To figure out how much you will need, try the Fidelity Retirement calculator or use the following worksheet:
1. Annual Income you'd like at retirement in today's 
   dollars                                             $_________
2. Your age                                             _________
3. You estimated retirement age                         _________
4. Years to retirement(#3-#2)                           _________
5. Annual income after retirement(#1*1.03^#4)          $_________
6. Assuming 5% interest, how much of a nest egg you'll           
   need(#5/0.05)                                       $_________
With about 3% inflation currently, today's $1 is equal to $1.03 next year. So you'll need a lot more to retire in the future than today at the same living standard. Line 5 figures what annual income at retirement would equal what you want in today's dollars. Line 6 is how much you would need at your estimated retirement age, assuming at retirement, you put all your money into CDs that pay 5% a year. Now look at the chart under your age, look at 15% annual return, which is typical mutual fund performance, and see about how much you would need to save per month to reach that goal. If as you go along in your career, your retirement expectations rise, simply save and invest more accordingly.
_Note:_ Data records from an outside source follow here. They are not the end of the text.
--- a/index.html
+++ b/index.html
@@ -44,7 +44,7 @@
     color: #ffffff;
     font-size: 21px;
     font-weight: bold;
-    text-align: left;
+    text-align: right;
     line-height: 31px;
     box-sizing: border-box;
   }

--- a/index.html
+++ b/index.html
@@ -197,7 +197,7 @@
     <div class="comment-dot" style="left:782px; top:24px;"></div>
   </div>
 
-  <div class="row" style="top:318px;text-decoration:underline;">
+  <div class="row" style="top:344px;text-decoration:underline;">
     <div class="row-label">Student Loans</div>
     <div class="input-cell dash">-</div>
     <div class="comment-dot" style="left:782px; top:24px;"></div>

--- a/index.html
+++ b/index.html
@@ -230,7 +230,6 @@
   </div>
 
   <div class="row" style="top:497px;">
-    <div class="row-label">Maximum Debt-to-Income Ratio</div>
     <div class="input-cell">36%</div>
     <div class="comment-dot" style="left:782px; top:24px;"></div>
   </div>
One important option everyone should take advantage of is an Individual Retirement Account(IRA). Each year, you can put up to $2000 of your earned income into an IRA. All or part of that amount can by deducted from your income when you figure your taxes, depending on your annual income and whether you participate in an employer sponsored retirement plan. When your IRA money rises in value, you don't pay taxes on the gain until you start withdrawing after age fifty nine and half. You have to pay a penalty if you start withdraw before age fifty nine and half or after seventy and half.
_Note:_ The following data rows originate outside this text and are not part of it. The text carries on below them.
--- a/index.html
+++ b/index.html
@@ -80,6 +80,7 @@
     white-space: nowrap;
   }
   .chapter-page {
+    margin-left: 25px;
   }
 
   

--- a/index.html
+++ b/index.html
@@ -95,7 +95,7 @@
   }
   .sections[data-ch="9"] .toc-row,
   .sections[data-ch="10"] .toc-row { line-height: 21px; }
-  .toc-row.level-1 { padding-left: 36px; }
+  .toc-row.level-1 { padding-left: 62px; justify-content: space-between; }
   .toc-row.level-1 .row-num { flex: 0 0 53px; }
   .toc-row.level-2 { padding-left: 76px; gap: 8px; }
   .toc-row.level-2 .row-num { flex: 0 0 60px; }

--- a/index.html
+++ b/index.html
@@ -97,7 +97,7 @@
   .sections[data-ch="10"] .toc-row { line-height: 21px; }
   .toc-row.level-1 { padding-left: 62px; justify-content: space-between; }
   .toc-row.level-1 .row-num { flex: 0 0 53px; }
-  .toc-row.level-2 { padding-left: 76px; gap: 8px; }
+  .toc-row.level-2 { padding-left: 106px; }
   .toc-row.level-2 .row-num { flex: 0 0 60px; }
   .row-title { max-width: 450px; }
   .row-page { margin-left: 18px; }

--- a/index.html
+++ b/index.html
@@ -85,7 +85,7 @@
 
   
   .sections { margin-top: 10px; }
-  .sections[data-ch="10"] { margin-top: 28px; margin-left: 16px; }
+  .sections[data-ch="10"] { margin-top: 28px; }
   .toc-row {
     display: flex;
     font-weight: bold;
Many companies offer 401(k) plans. You authorize you employer to deduct a certain amount form your check each pay period. Your employer match all or part of the amount you contributed. So you are getting money for nothing! So you should always maximize your contributions-contribute up to the limit. Also, up to $7000 of your annual contribution is tax-deductible. Your 401(k) account grows tax-deferred. Like an IRA, you only pay taxes after you start withdrawing. You and your employer together can contribute $30,000 or 25% of your annual income(after deducting the 401(k) contribution), whichever is less. But unlike an IRA, you can't invest your 401(k) account in anything you want. Usually the employer offer a family of mutual funds of different objectives, and you can choose to invest in one or more of the funds. In most cases you will have to pay a 10% tax penalty if you withdraw before age fifty nine and half. You may borrow from your 401(k) account the lesser of $50,000 or half of your account balance. But you must repay the loan within five years, unless it is used to buy a principal residence. The loan must carry a "reasonable" interest rate.
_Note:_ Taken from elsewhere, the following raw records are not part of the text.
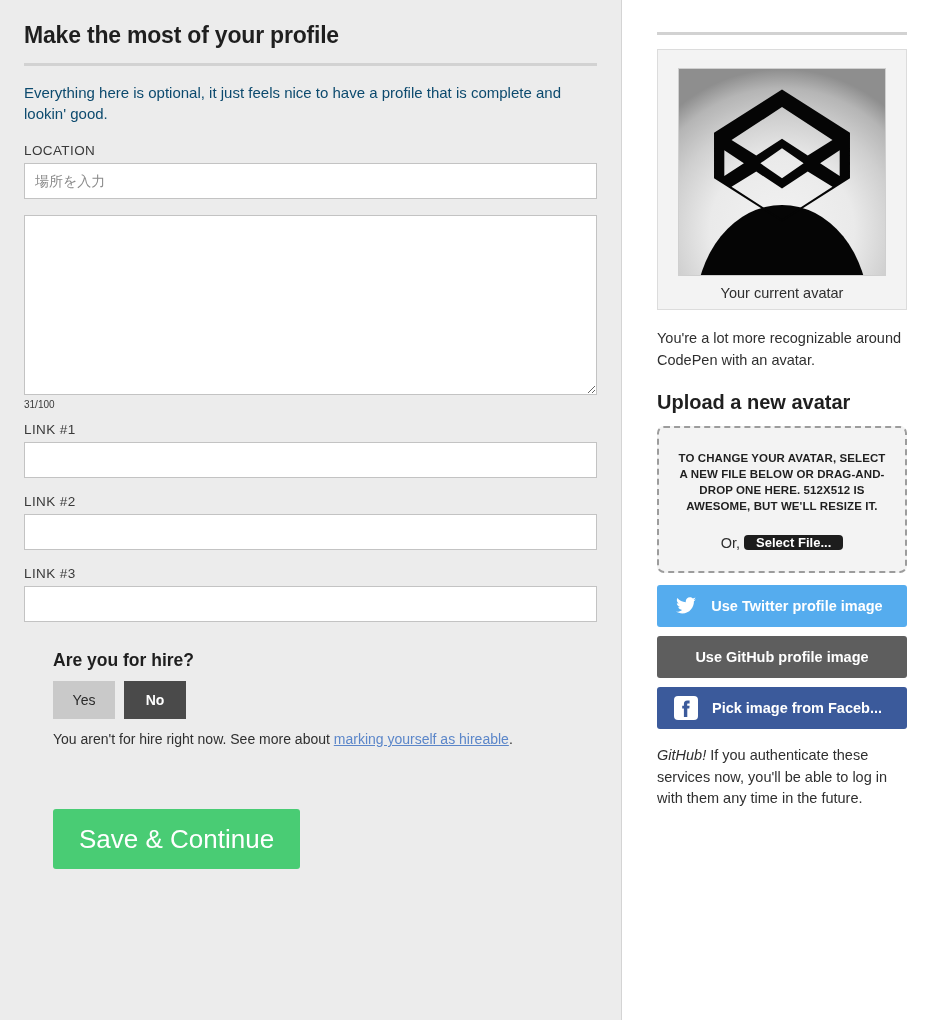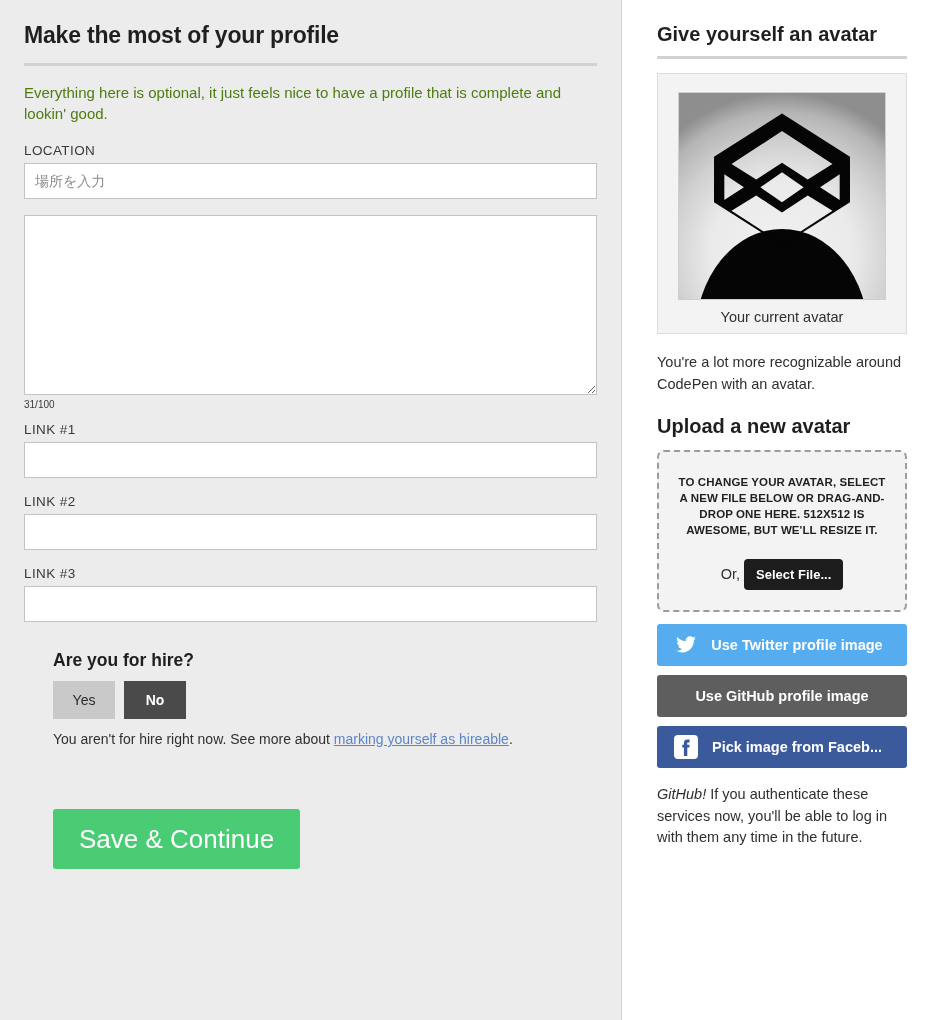--- a/index.html
+++ b/index.html
@@ -301,7 +301,6 @@
 
   <div class="right-col">
 
-    <h2 class="side-title">Give yourself an avatar</h2>
     <div class="side-rule"></div>
 
     <div class="avatar-card">

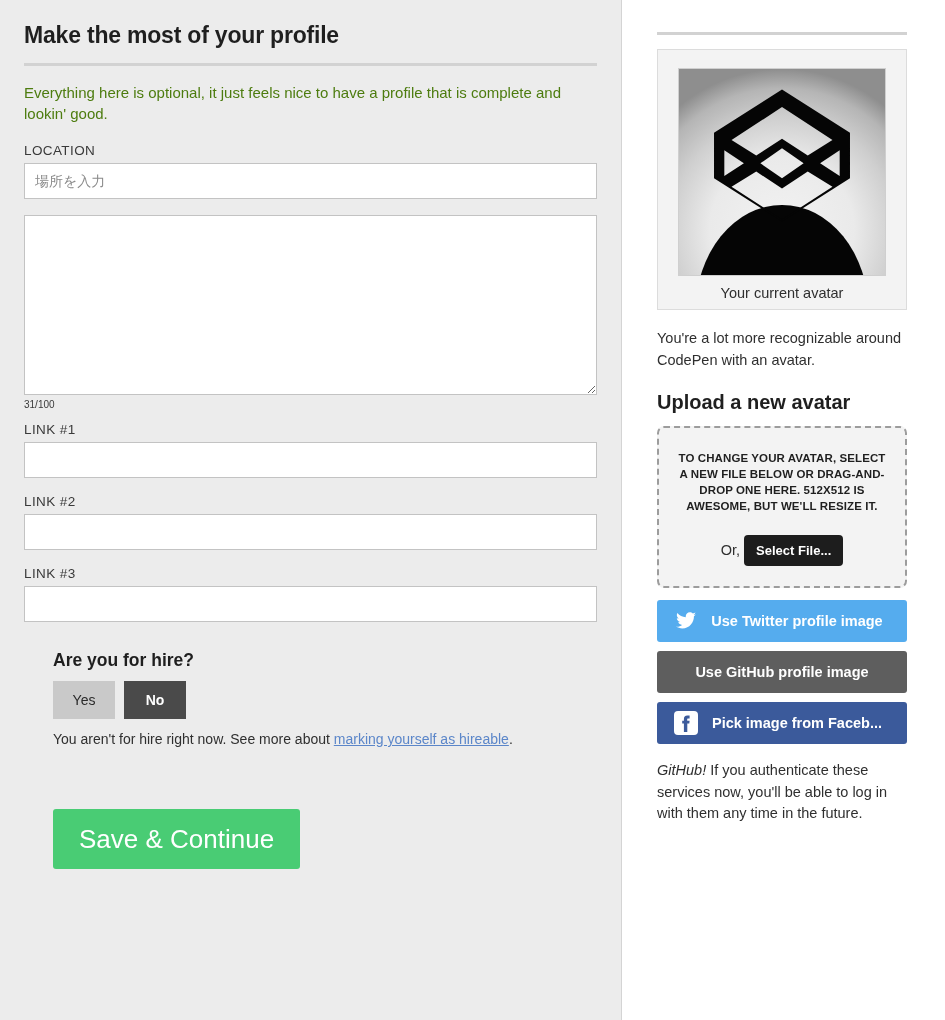--- a/index.html
+++ b/index.html
@@ -48,7 +48,7 @@
     font-size: 15px;
     line-height: 1.45;
     margin: 0 0 18px 0;
-    color: #4d7c0f;
+    color: #0c4a6e;
   }
 
   .field-label {

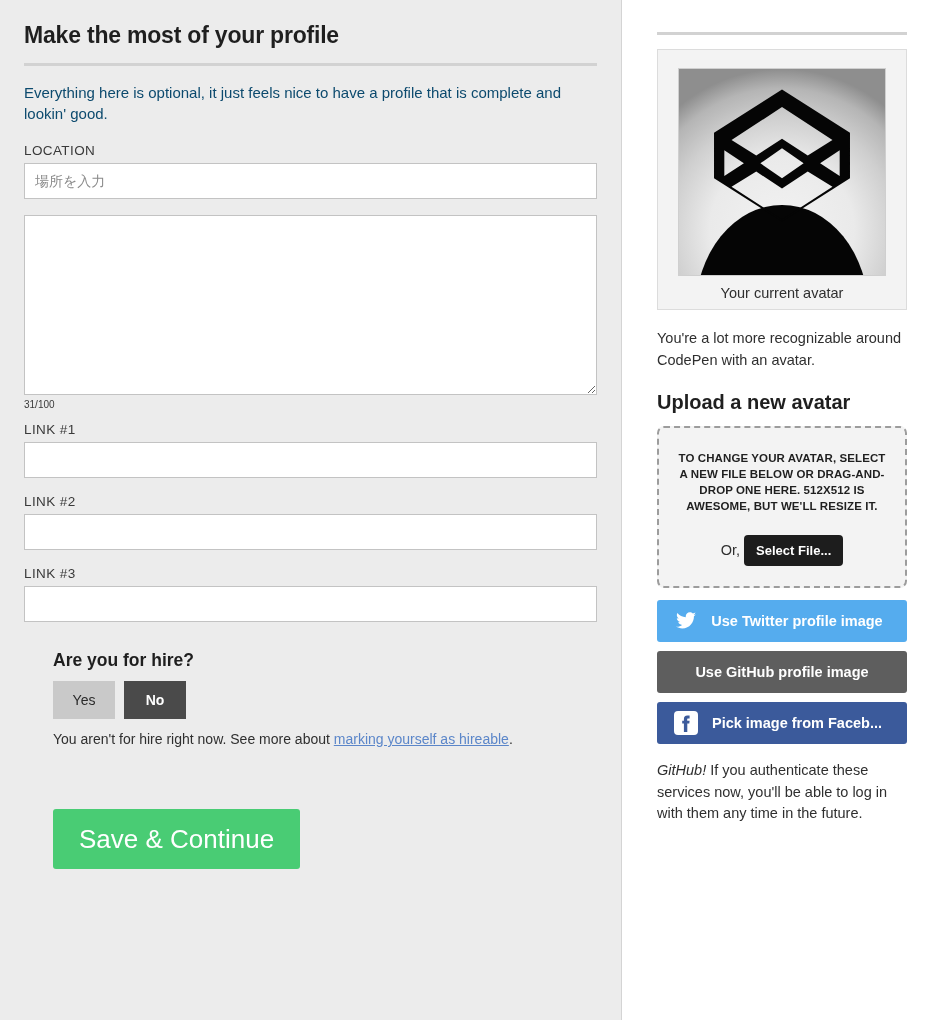--- a/index.html
+++ b/index.html
@@ -214,7 +214,7 @@
     font-family: "Liberation Sans", sans-serif;
     font-size: 13px;
     font-weight: bold;
-    padding: 8px 12px;
+    padding: 0 12px;
     cursor: pointer;
   }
With employer-sponsored pension funds, your employer tuck away money and invest it for you. You are not taxed on that amount or the account's appreciation until you withdraw from the account. There are two types of pension funds. In a defined-contribution plan, you employer put away a specified amount each year. The pension you receive when you retire depends on how much was put away for you and how well that money had been invested. With a defined-benefit plan, you receive a specified amount each year after retirement, no matter how much had been put away or how well it was invested.